• [Task item]: Give each line of the records again exactly and omit every picture.

• [Data extracts]:
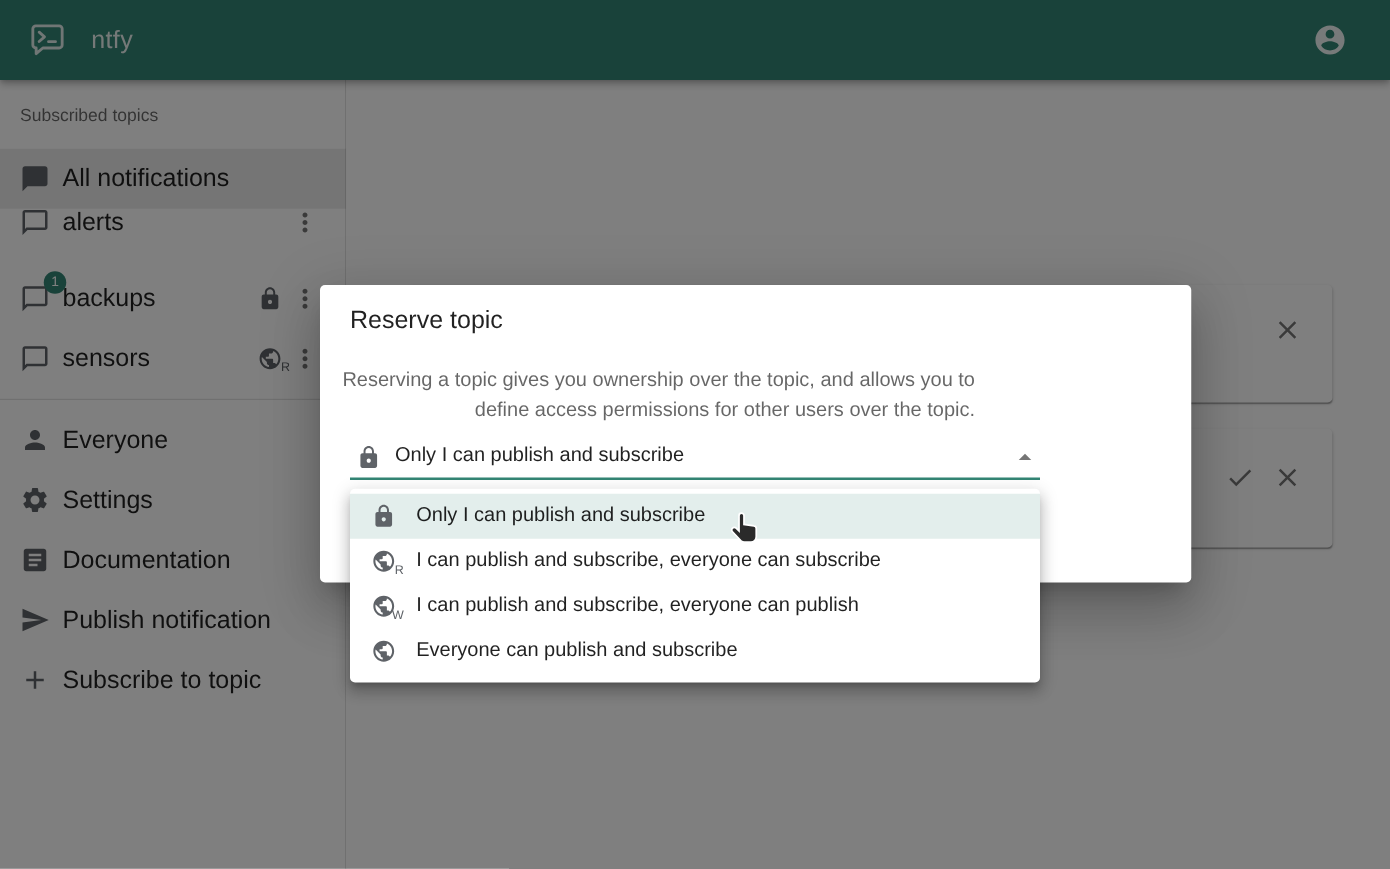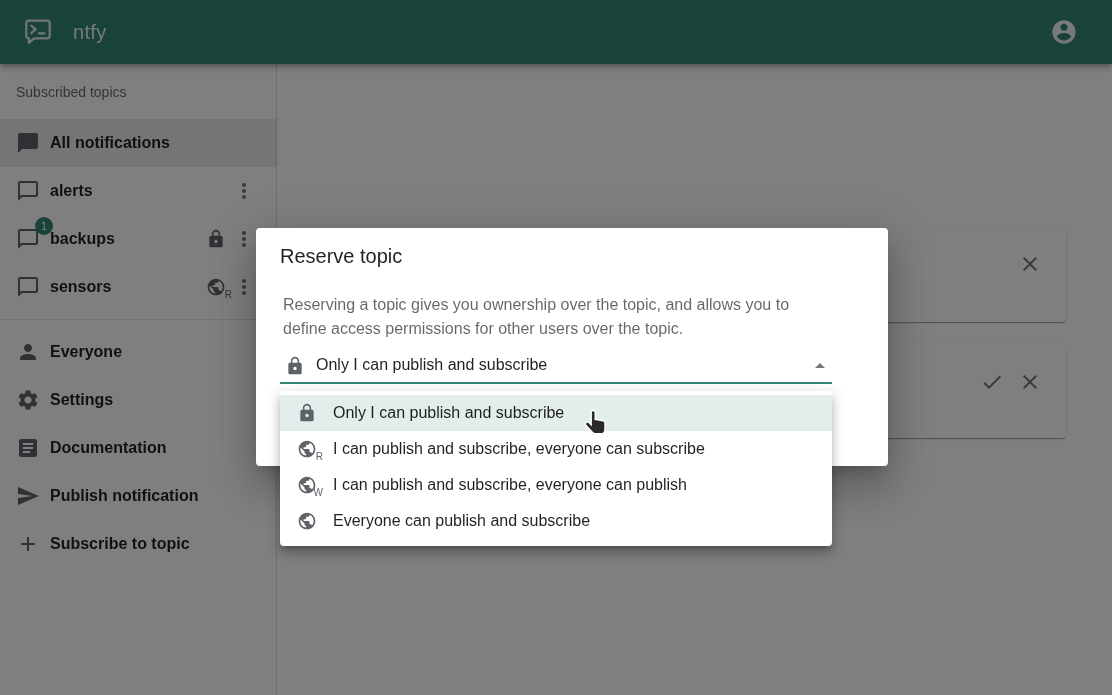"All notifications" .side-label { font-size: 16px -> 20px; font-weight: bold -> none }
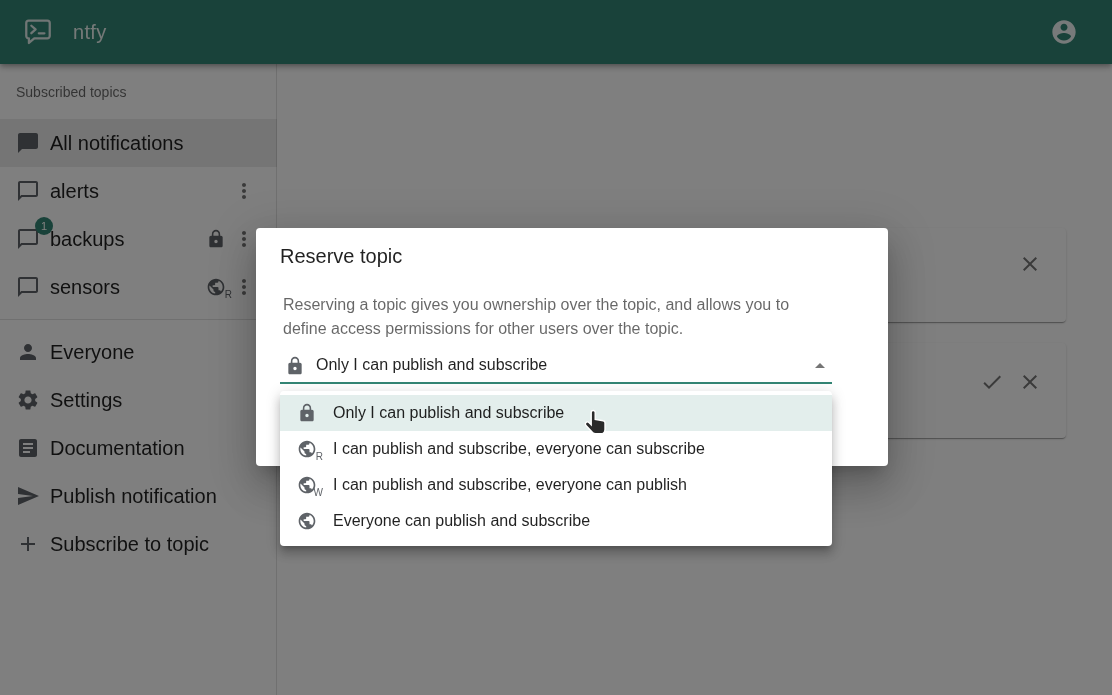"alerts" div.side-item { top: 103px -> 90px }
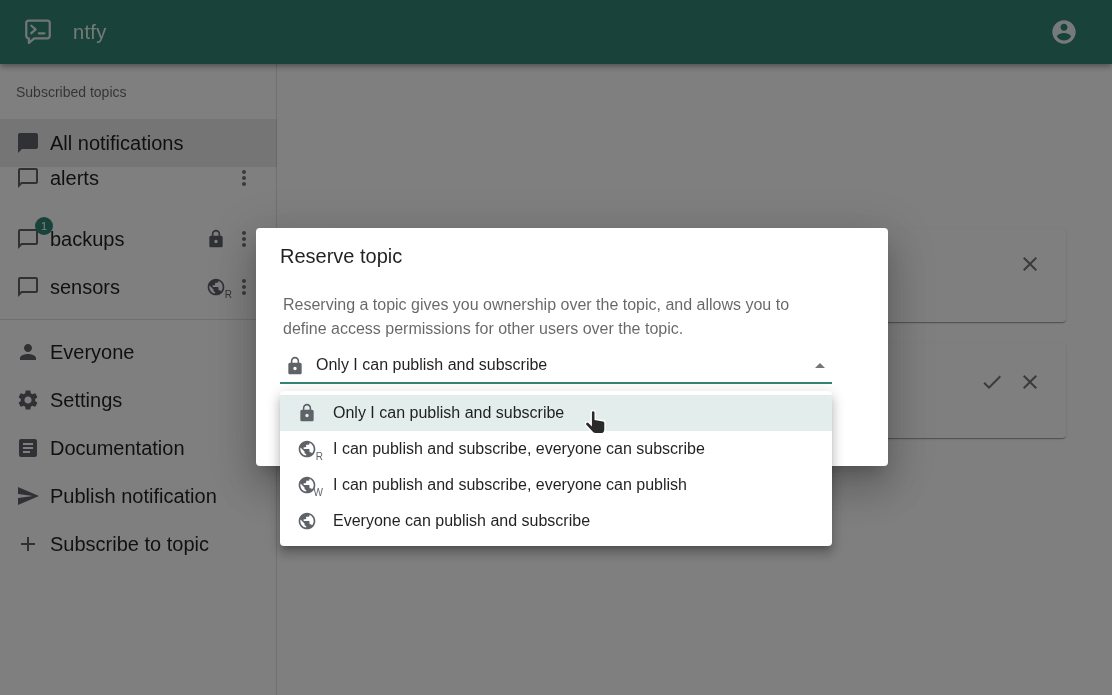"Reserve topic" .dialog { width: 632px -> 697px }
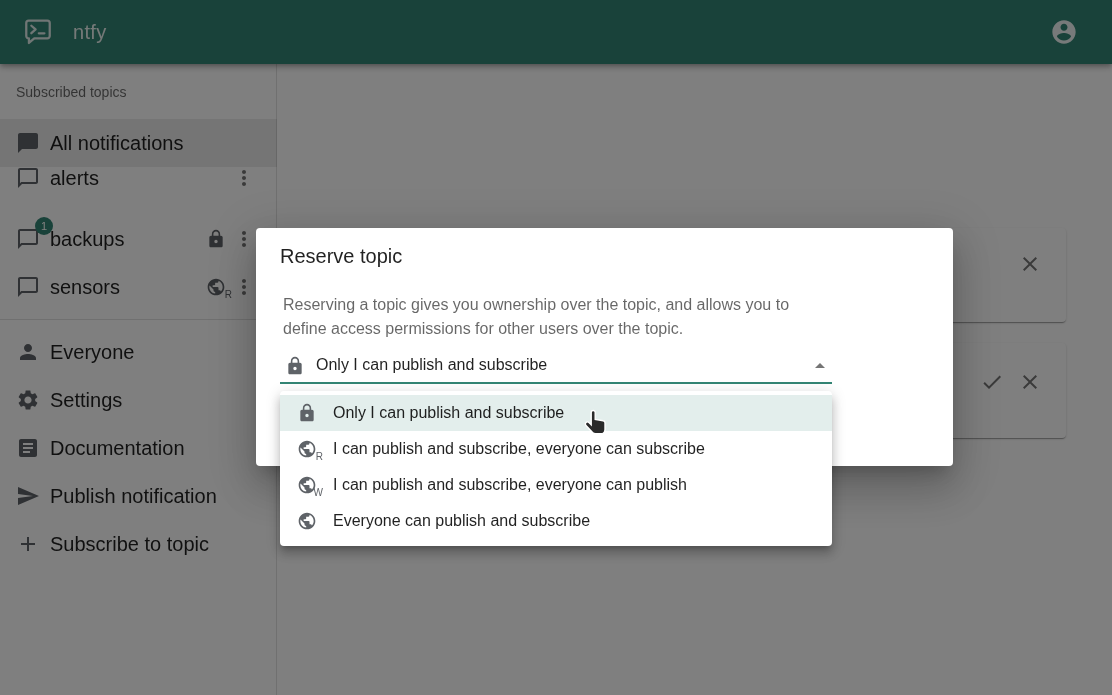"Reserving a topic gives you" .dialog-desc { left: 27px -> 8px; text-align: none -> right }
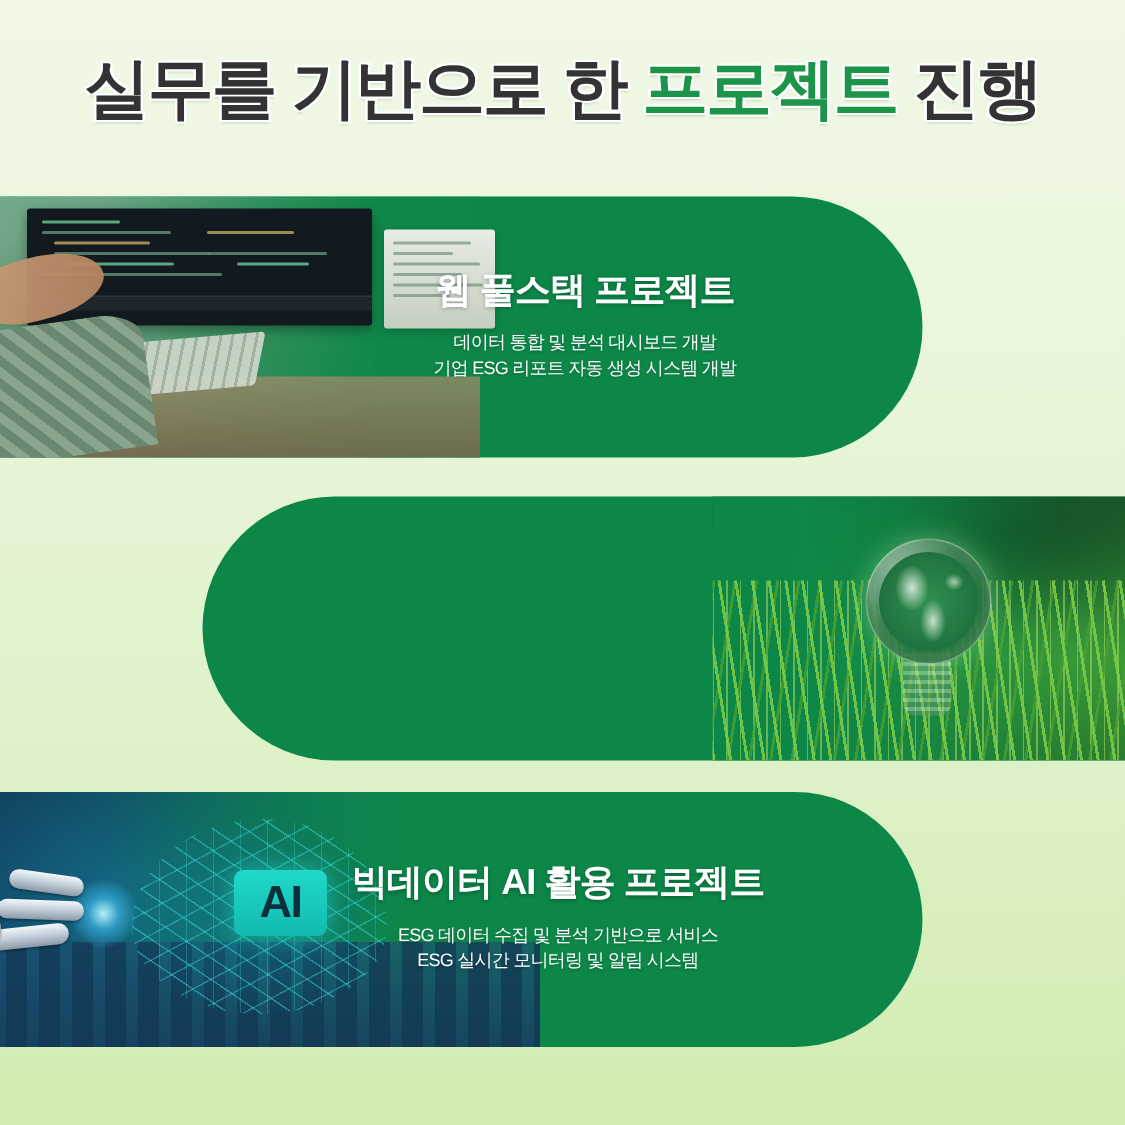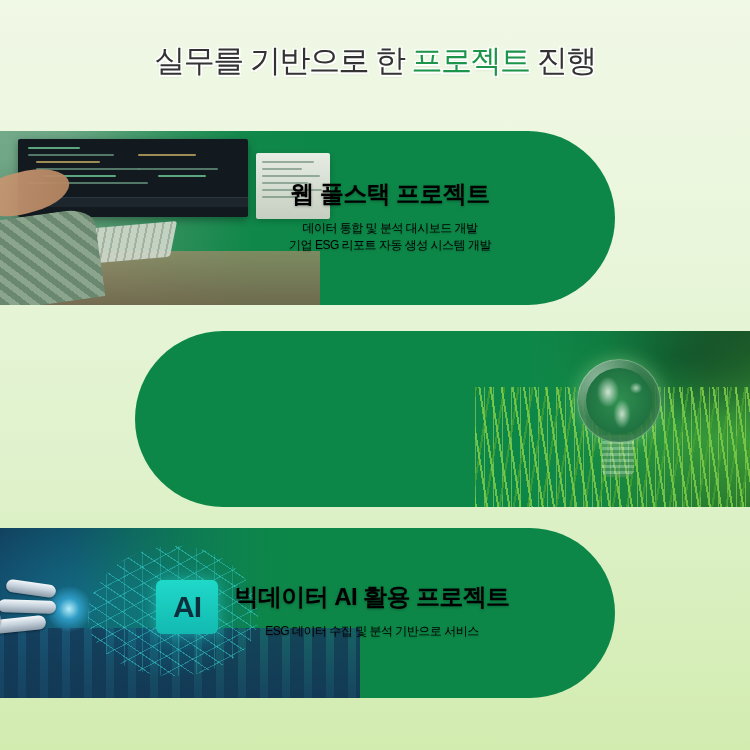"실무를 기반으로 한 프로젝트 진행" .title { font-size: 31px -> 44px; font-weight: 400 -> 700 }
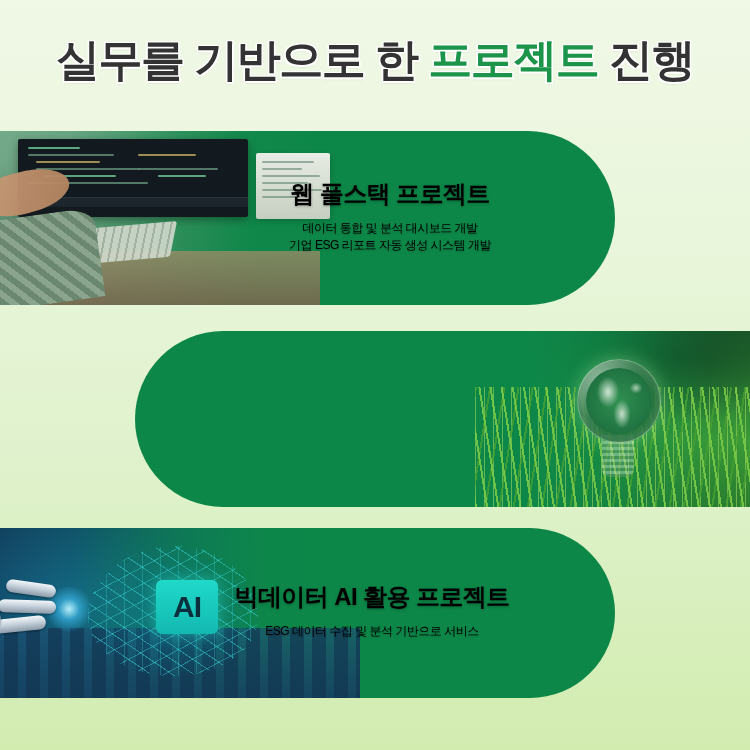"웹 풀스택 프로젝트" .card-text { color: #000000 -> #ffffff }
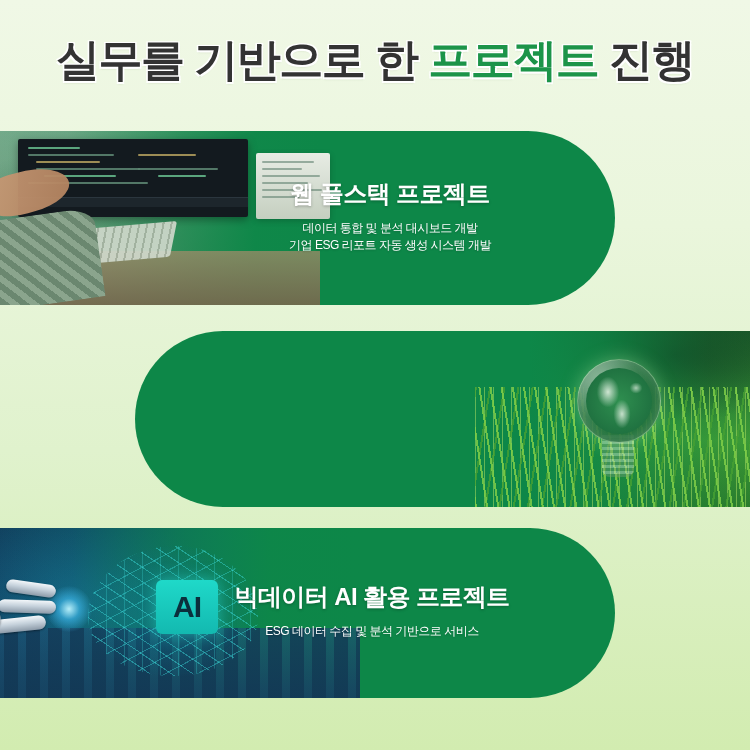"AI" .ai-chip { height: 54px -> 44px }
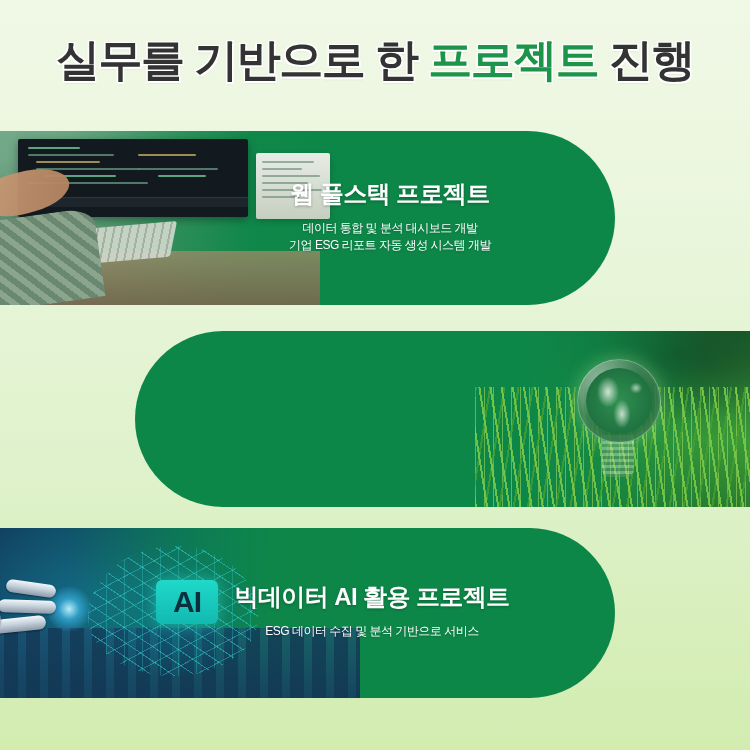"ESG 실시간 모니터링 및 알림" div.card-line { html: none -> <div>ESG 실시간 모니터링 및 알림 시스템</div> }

• [Answer]:
"All notifications" .side-label { font-size: 16px -> 20px; font-weight: bold -> none }
"alerts" div.side-item { top: 103px -> 90px }
"Reserve topic" .dialog { width: 632px -> 697px }
"Reserving a topic gives you" .dialog-desc { left: 27px -> 8px; text-align: none -> right }
"실무를 기반으로 한 프로젝트 진행" .title { font-size: 31px -> 44px; font-weight: 400 -> 700 }
"웹 풀스택 프로젝트" .card-text { color: #000000 -> #ffffff }
"AI" .ai-chip { height: 54px -> 44px }
"ESG 실시간 모니터링 및 알림" div.card-line { html: none -> <div>ESG 실시간 모니터링 및 알림 시스템</div> }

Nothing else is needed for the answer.